In order to determine the inactivation kinetic curves of Ik, cells were held at −70 mV (the holding potential) and the potassium currents were elicited with a test pulse to +40 mV, following a prepulse of between −60 and +80 mV, in increments of 10 mV. The concentration of 15.3 μM was selected to record the effect of SF on the inactivation kinetic curves of Ik, as aforementioned. For the regression analysis of inactivation kinetic curves, the steady-state inactivation curves were shown by the following Boltzmann equation: I/Imax = {1 + exp [V1/2−V)/k]], where I/Imax represents the normalized currents, V1/2 represents the membrane potential at half-inactivation and k represents the slope factor.

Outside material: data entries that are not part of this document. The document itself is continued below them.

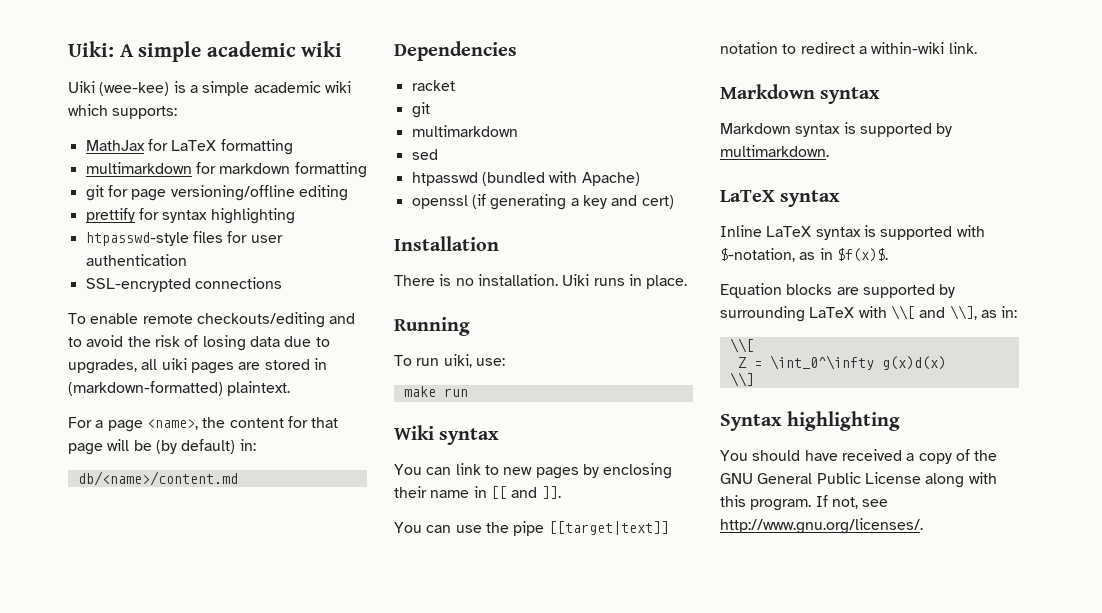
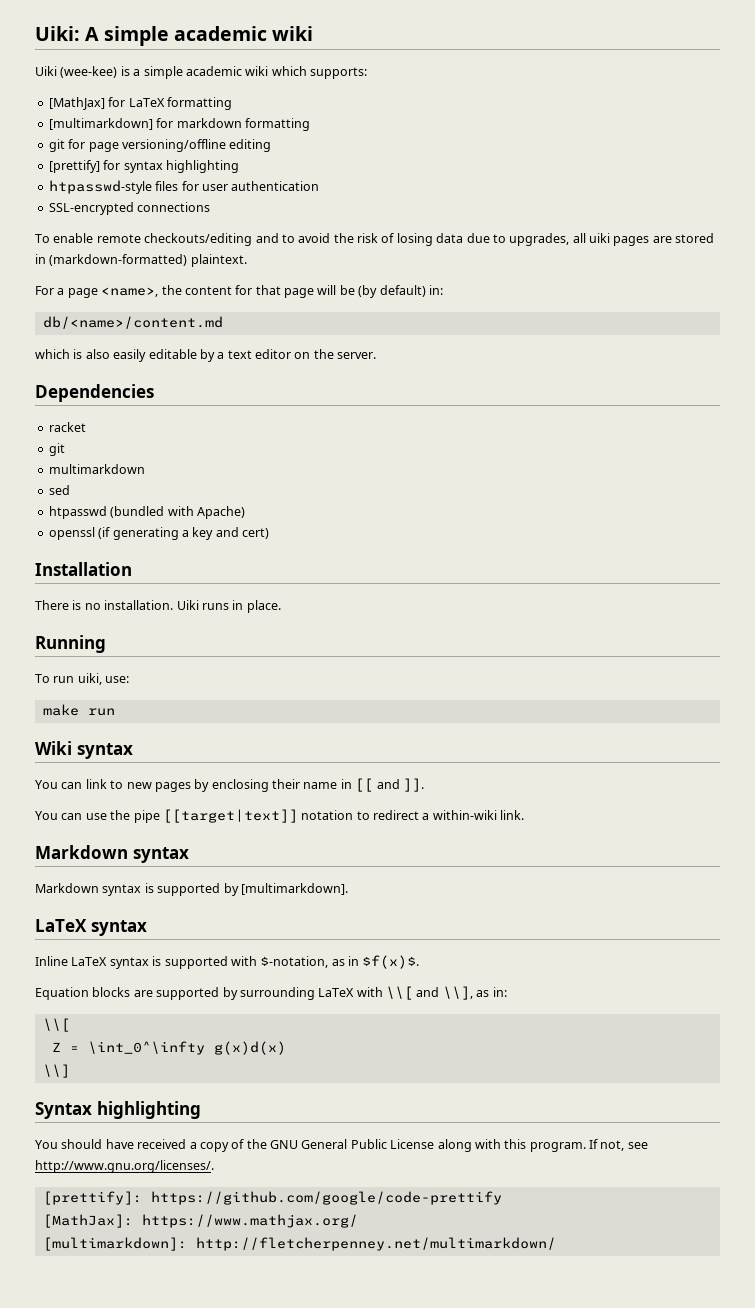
- MathJax for LaTeX formatting
+ [MathJax] for LaTeX formatting
- multimarkdown for markdown formatting
+ [multimarkdown] for markdown formatting
- prettify for syntax highlighting
+ [prettify] for syntax highlighting
+ which is also easily editable by a text editor on the server.
- Markdown syntax is supported by multimarkdown.
+ Markdown syntax is supported by [multimarkdown].
+ [prettify]: https://github.com/google/code-prettify
+ [MathJax]: https://www.mathjax.org/
+ [multimarkdown]: http://fletcherpenney.net/multimarkdown/

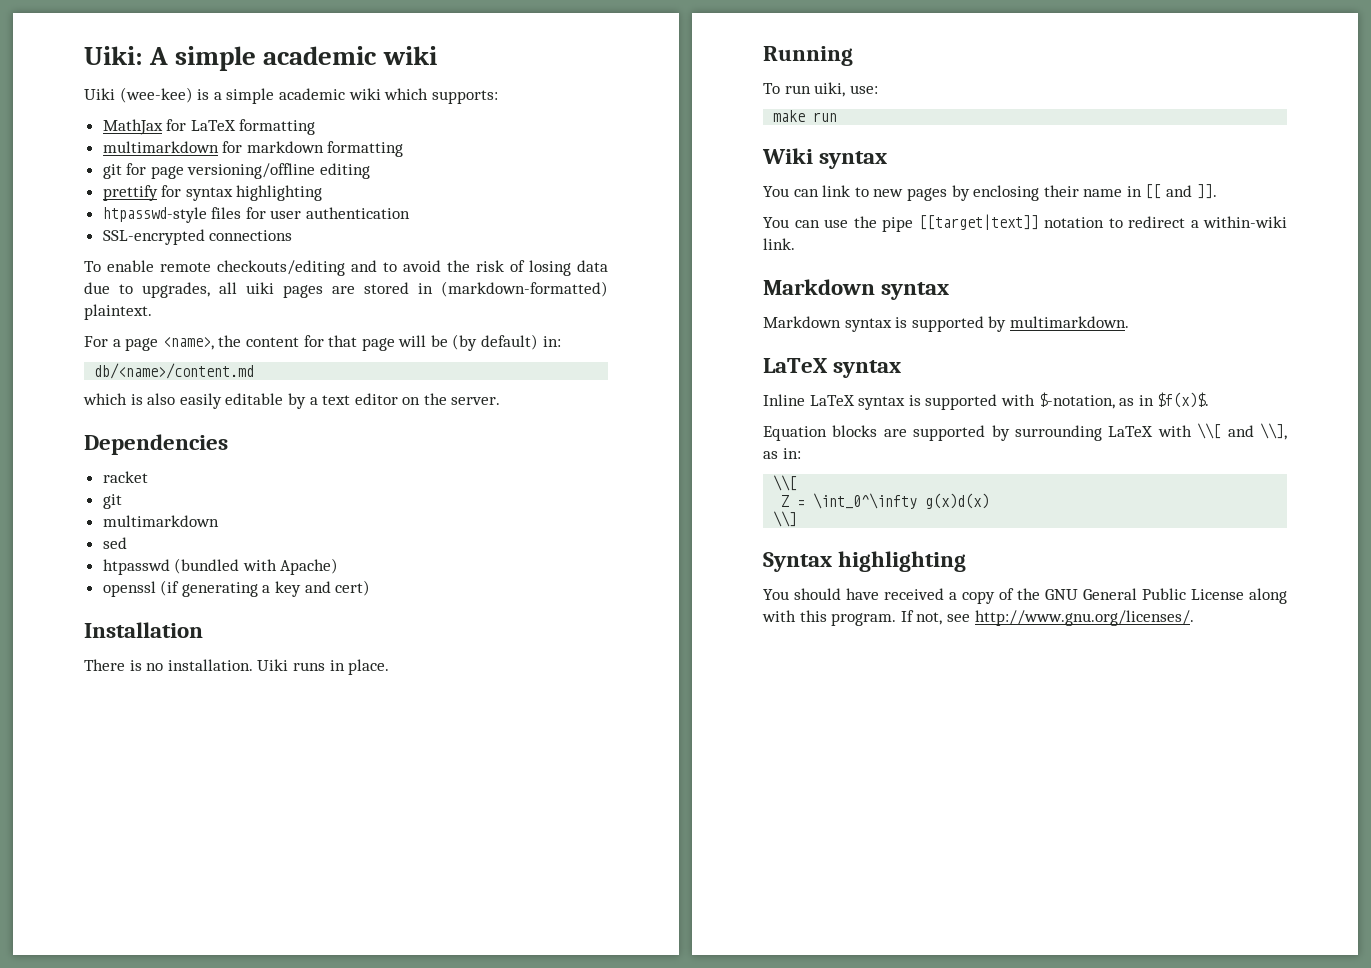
- [MathJax] for LaTeX formatting
+ MathJax for LaTeX formatting
- [multimarkdown] for markdown formatting
+ multimarkdown for markdown formatting
- [prettify] for syntax highlighting
+ prettify for syntax highlighting
- Markdown syntax is supported by [multimarkdown].
+ Markdown syntax is supported by multimarkdown.
- [prettify]: https://github.com/google/code-prettify
- [MathJax]: https://www.mathjax.org/
- [multimarkdown]: http://fletcherpenney.net/multimarkdown/

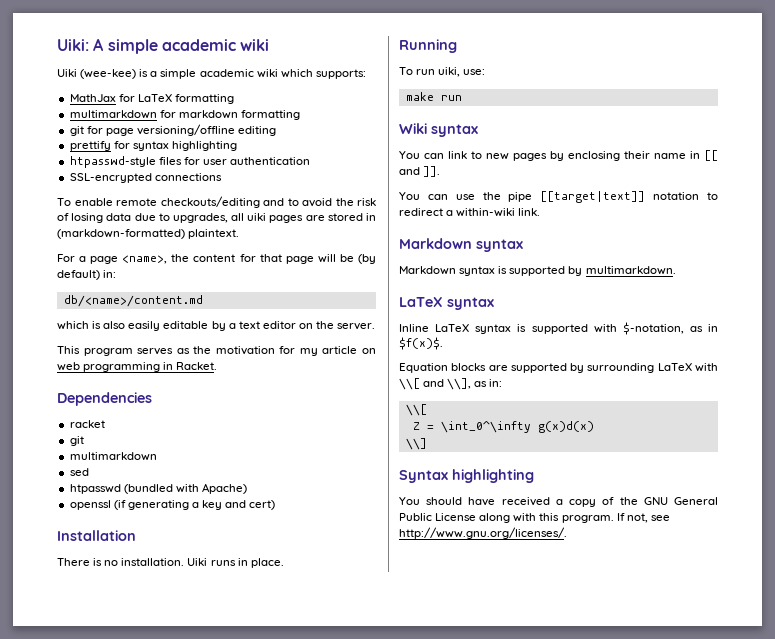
+ This program serves as the motivation for my article on web programming in Racket.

Recordings were only performed from cells when the seal resistance was >1 GΩ. Five kHz was automatically obtained and set for the current recordings. When the currents reached equilibrium (≥200 sec), the extracellular solution was replaced with the extracellular solution containing drug using 40 μl solution via 4 pipette tips of the NPC-16 patch liner.
Data analysis
Whole-cell data files were imported into Igor Pro (WaveMetrics, Inc., Portland, OR, USA). Results are presented as the mean ± standard error of the mean. Microsoft Excel (Microsoft Corporation, Redmond, WA, USA) and Sigmaplot (SPSS, Inc., Chicago, IL, USA) software were used for analysis or display. One-way analysis of variance and the Student’s t-test were used to compare the difference of drug effects. P<0.05 was considered to indicate a statistically significant difference.
Results
Effect of SF on the Ik of PC12 cells
The holding potential was set to −70 mV and a 30 msec conditioning depolarization to −40 mV followed (to inactivate the Na+ channel) and 10-mV step pulses (200 msec duration) between −60 mV and +40 mV were applied. As shown in Fig. 1, compared with the control, the peak amplitudes of Ik were decreased following the application of SF in a concentration-dependent manner. The half inhibitory concentration (IC50) and the Hill coefficient of SF were 14.9 and 0.87 μM, respectively.

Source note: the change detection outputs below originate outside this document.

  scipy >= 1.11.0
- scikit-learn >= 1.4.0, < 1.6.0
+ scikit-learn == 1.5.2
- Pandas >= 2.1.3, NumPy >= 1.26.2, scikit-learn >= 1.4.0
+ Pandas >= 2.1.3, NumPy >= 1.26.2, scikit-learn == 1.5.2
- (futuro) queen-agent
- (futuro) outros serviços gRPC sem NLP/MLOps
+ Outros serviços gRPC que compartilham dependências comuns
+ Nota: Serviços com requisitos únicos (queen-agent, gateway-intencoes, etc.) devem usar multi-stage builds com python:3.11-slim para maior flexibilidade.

Effect of SF on the activation kinetics of Ik
The effect of SF (15.3 μM) on the activation kinetics of Ik is shown in Fig. 2. The currents were induced during repeated sweeps to +80 mV from a holding potential of −70 mV, in increments of 10 mV. Following the application of 15.3 μM SF, the induced Ik was inhibited (Fig. 2A and B). The curves were fitted with the Boltzmann equation (r=0.997) and the values of V1/2 for activation of Ik changed from 11.2±1.8 mV (absence of SF) to 18.9±2.1 mV (n=5; P<0.01), and the slope factor k of the G/Gmax curves showed no significant difference prior to and following the drug treatment (from 17.3±1.6 to 17.8±1.4 mV; n=5, P>0.05; Fig. 2C). Compared with the control, SF shifted the activation kinetic curve to a positive potential and had no effect on the slope factor.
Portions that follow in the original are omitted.